But now, there are no visits. How do we explain this situation, so full of uncertainty, to him? Typically I draw on things I know he has understood in the past. In this case, I have found something from a very painful time in our lives that seems to help.
When Brian was about 11 he became increasingly aggressive – dangerously so. I have memories of our hallway covered with shards of glass because he had broken all the picture frames lining the walls, or going to the emergency room myself for stitches because he hurled a glass at my head. There were incidents where he physically attacked me and I would yell to his older sister (who was only in her early teens at the time) to call 911 because he had me pinned down.

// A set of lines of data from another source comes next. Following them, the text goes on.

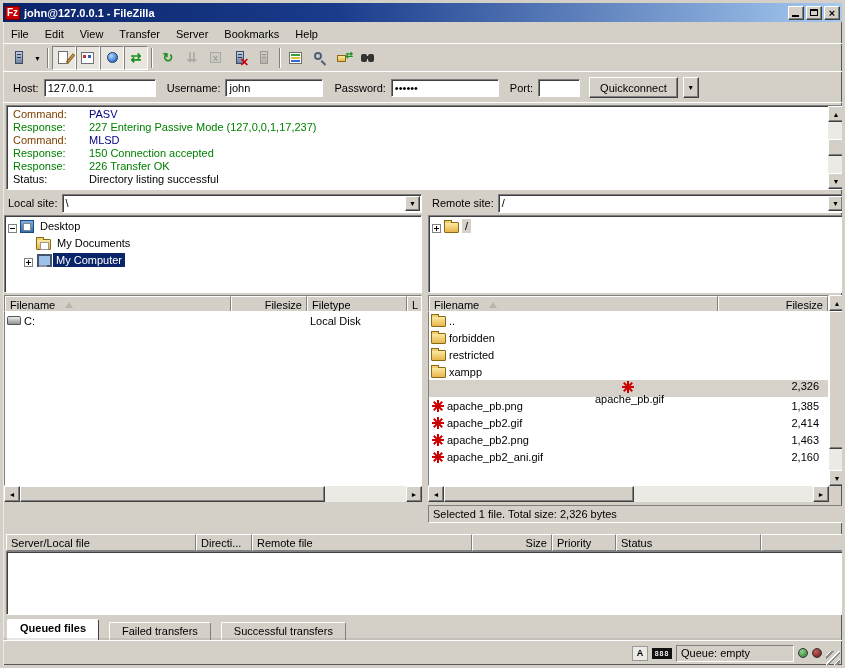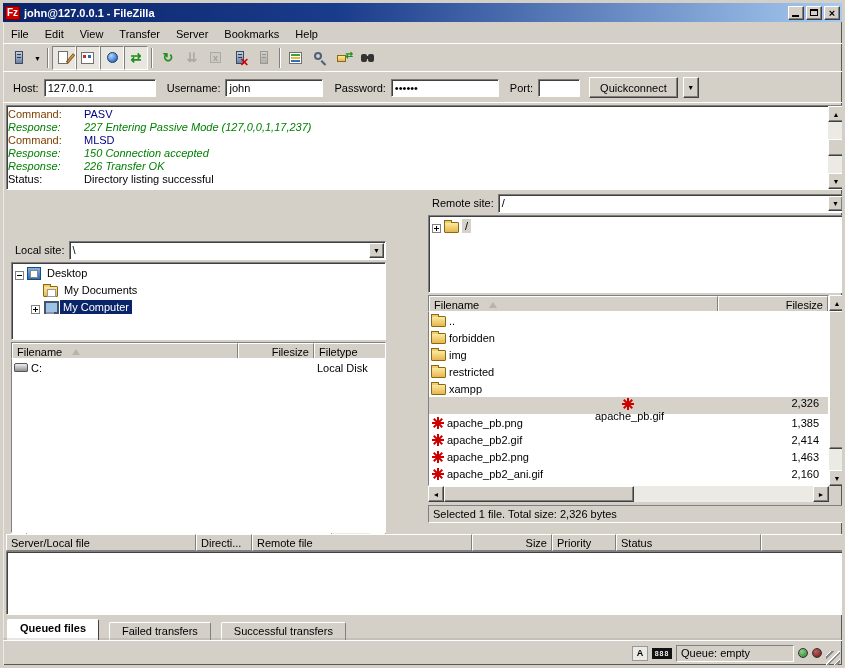--- a/index.html
+++ b/index.html
@@ -66,36 +66,36 @@
   .qlabel{margin-left:6px;}
   .qfield{height:18px;background:#fff;border:1px solid;border-color:#7a7a7a #fff #fff #7a7a7a;
     box-shadow:inset 1px 1px 0 #404040;font-family:"Liberation Sans",sans-serif;font-size:11px;padding:0 3px;}
   .btn{height:21px;background:#D4D0C8;border:1px solid;border-color:#fff #404040 #404040 #fff;
     box-shadow:inset -1px -1px 0 #808080;font-family:"Liberation Sans",sans-serif;font-size:11px;padding:0 10px;}
   .qc-drop{width:16px;height:21px;background:#D4D0C8;border:1px solid;border-color:#fff #404040 #404040 #fff;
     box-shadow:inset -1px -1px 0 #808080;font-size:7px;display:flex;align-items:center;justify-content:center;}
   
   .logbox{position:absolute;left:3px;top:102px;width:839px;height:85px;background:#fff;
     border:1px solid;border-color:#808080 #fff #fff #808080;box-shadow:inset 1px 1px 0 #404040;}
-  .logline{display:flex;line-height:13px;padding-left:1px;}
+  .logline{display:flex;line-height:13px;padding-left:6px;}
   .log-lbl{width:76px;flex:none;}
   .log-command .log-lbl{color:#7F4000;}
   .log-command .log-val{color:#000080;}
-  .log-response .log-lbl,.log-response .log-val{color:#008000;font-style:italic;}
+  .log-response .log-lbl,.log-response .log-val{color:#008000;}
   .log-status .log-lbl,.log-status .log-val{color:#000;}
   
   .vscroll{position:absolute;width:16px;background:#ECEAE4;}
   .hscroll{position:absolute;height:16px;background:#ECEAE4;}
   .sb-btn{position:absolute;width:16px;height:16px;background:#D4D0C8;border:1px solid;border-color:#fff #404040 #404040 #fff;
     box-shadow:inset -1px -1px 0 #808080;display:flex;align-items:center;justify-content:center;font-size:7px;color:#000;}
   .sb-thumb{position:absolute;background:#D4D0C8;border:1px solid;border-color:#fff #404040 #404040 #fff;
     box-shadow:inset -1px -1px 0 #808080;}
   
   .pane{position:absolute;top:189px;height:342px;}
-  .pane-local{left:8px;width:375px;margin-top:47px;}
+  .pane-local{left:1px;width:418px;}
   .pane-remote{left:425px;width:417px;}
   .siterow{position:absolute;left:0;top:1px;right:0;height:20px;display:flex;align-items:center;}
   .sitelabel{padding:0 4px;flex:none;}
   .combo{flex:1;height:19px;background:#fff;border:1px solid;border-color:#7a7a7a #fff #fff #7a7a7a;
     box-shadow:inset 1px 1px 0 #404040;display:flex;align-items:center;padding-left:3px;position:relative;}
   .combo-btn{position:absolute;right:1px;top:1px;width:15px;height:15px;background:#D4D0C8;
     border:1px solid;border-color:#fff #404040 #404040 #fff;box-shadow:inset -1px -1px 0 #808080;
     display:flex;align-items:center;justify-content:center;font-size:7px;}
   .treebox{position:absolute;left:0;top:23px;right:0;height:78px;background:#fff;
     border:1px solid;border-color:#808080 #fff #fff #808080;box-shadow:inset 1px 1px 0 #404040;overflow:hidden;}
@@ -400,24 +400,20 @@
       <div class="lrow">
           <span class="i-folder"></span>
           <span>..</span>
         </div>
       <div class="lrow">
           <span class="i-folder"></span>
           <span>forbidden</span>
         </div>
       <div class="lrow">
           <span class="i-folder"></span>
-          <span>img</span>
-        </div>
-      <div class="lrow">
-          <span class="i-folder"></span>
           <span>restricted</span>
         </div>
       <div class="lrow">
           <span class="i-folder"></span>
           <span>xampp</span>
         </div>
       <div class="lrow selected">
           <span class="i-apache"></span>
           <span>apache_pb.gif</span>
           <span class="cell-size" style="left:290px;width:100px;">2,326</span>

The police would arrive and then EMTs would carry him kicking and screaming into an ambulance to go to the emergency room where he was sedated.
Eventually, the safest and best option was for Brian to be admitted into a children’s psychiatric hospital in White Plains – a 40 minute drive or train ride from our Manhattan apartment. We had no idea how long he would be there. He was extremely unhappy, constantly saying, “Pack it up, take it home.” We had always been able to tell him what to expect by showing him on a calendar or picture schedule. His dad and I took turns visiting every other day and I arranged for all of his therapists and caregivers to visit so he had daily visits from at least two people. Still, the one topic on his mind was going home. After trying different ways of explaining it, we finally landed on a sentence that seemed to resonate: “When the doctor says it’s okay, you can come home.” Brian embraced this as a way to manage not knowing when he could come home and repeated the phrase over and over during every visit. It was a light at the end of the tunnel and the promise that this would end.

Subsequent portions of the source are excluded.